(Extracted data entries)
____________

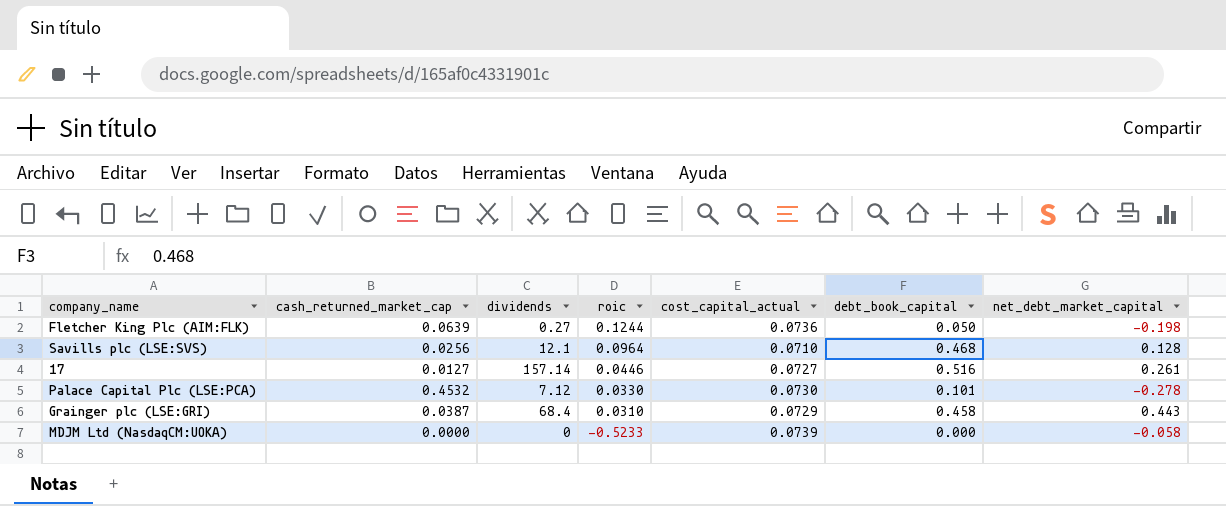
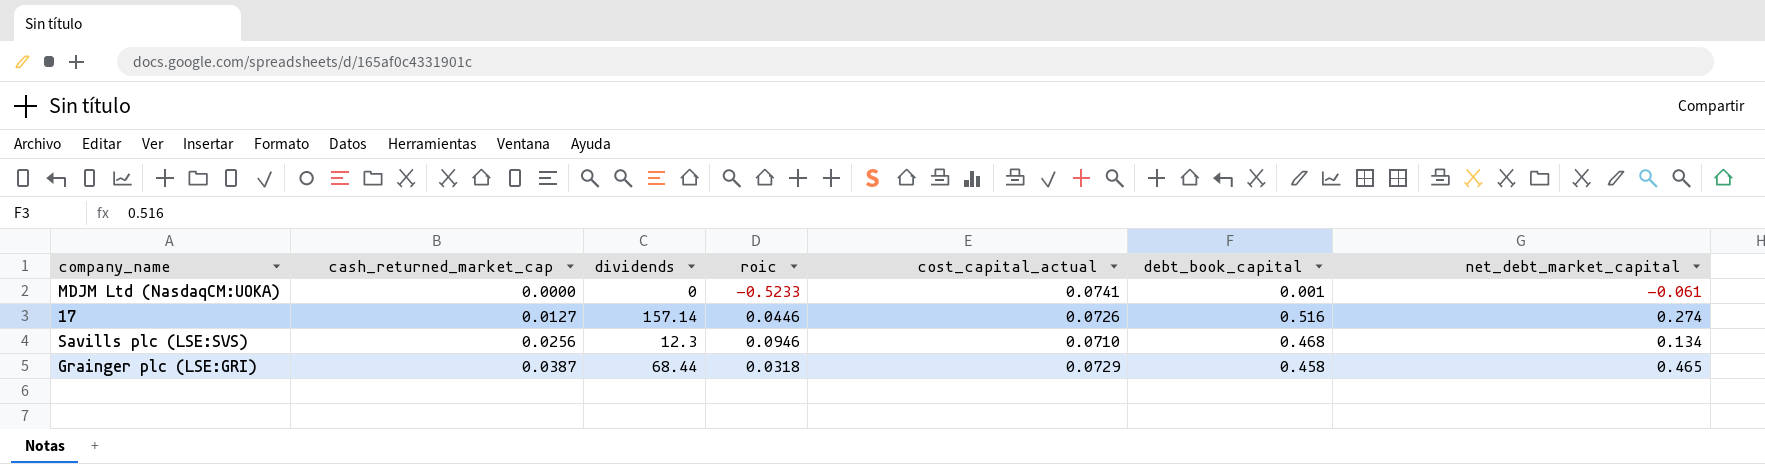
row order: roic descending -> cash_returned_market_cap ascending
row Fletcher King Plc (AIM:FLK): 0.0639 | 0.27 | 0.1244 | 0.0736 | 0.050 | -0.198 -> none
row Palace Capital Plc (LSE:PCA): 0.4532 | 7.12 | 0.0330 | 0.0730 | 0.101 | -0.278 -> none
MDJM Ltd (NasdaqCM:UOKA) | cost_capital_actual: 0.0739 -> 0.0741
MDJM Ltd (NasdaqCM:UOKA) | debt_book_capital: 0.000 -> 0.001
MDJM Ltd (NasdaqCM:UOKA) | net_debt_market_capital: -0.058 -> -0.061
17 | cost_capital_actual: 0.0727 -> 0.0726
17 | net_debt_market_capital: 0.261 -> 0.274
Savills plc (LSE:SVS) | dividends: 12.1 -> 12.3
Savills plc (LSE:SVS) | roic: 0.0964 -> 0.0946
Savills plc (LSE:SVS) | net_debt_market_capital: 0.128 -> 0.134
Grainger plc (LSE:GRI) | dividends: 68.4 -> 68.44
Grainger plc (LSE:GRI) | roic: 0.0310 -> 0.0318
Grainger plc (LSE:GRI) | net_debt_market_capital: 0.443 -> 0.465

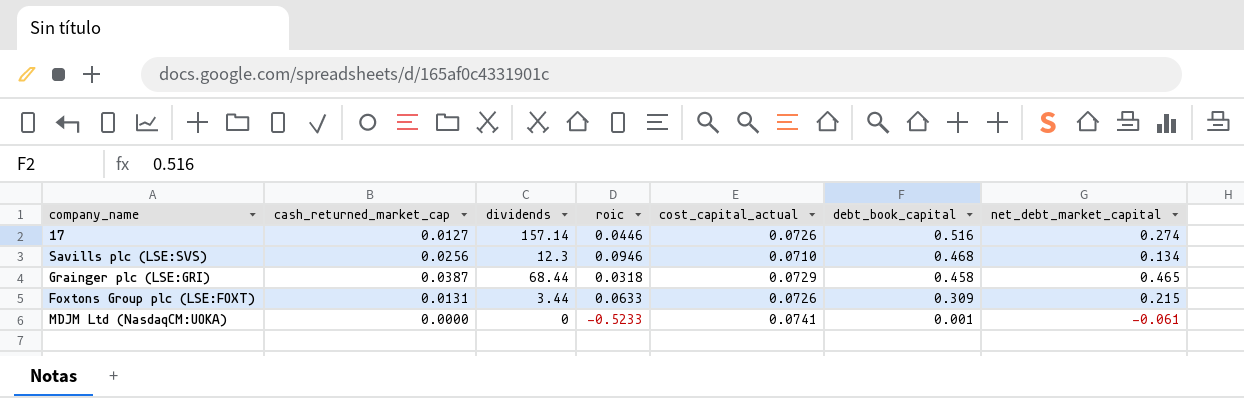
row order: cash_returned_market_cap ascending -> debt_book_capital descending
row Foxtons Group plc (LSE:FOXT): none -> 0.0131 | 3.44 | 0.0633 | 0.0726 | 0.309 | 0.215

____________

▸ Problem details
Please print the lines above word for word, starting at the one with "MDJM Ltd (NasdaqCM:UOKA) | debt_book_capital: 0.000" and ending at the one with "row order: cash_returned_market_cap", both included, and without any picture.

▸ Worked solution
MDJM Ltd (NasdaqCM:UOKA) | debt_book_capital: 0.000 -> 0.001
MDJM Ltd (NasdaqCM:UOKA) | net_debt_market_capital: -0.058 -> -0.061
17 | cost_capital_actual: 0.0727 -> 0.0726
17 | net_debt_market_capital: 0.261 -> 0.274
Savills plc (LSE:SVS) | dividends: 12.1 -> 12.3
Savills plc (LSE:SVS) | roic: 0.0964 -> 0.0946
Savills plc (LSE:SVS) | net_debt_market_capital: 0.128 -> 0.134
Grainger plc (LSE:GRI) | dividends: 68.4 -> 68.44
Grainger plc (LSE:GRI) | roic: 0.0310 -> 0.0318
Grainger plc (LSE:GRI) | net_debt_market_capital: 0.443 -> 0.465

row order: cash_returned_market_cap ascending -> debt_book_capital descending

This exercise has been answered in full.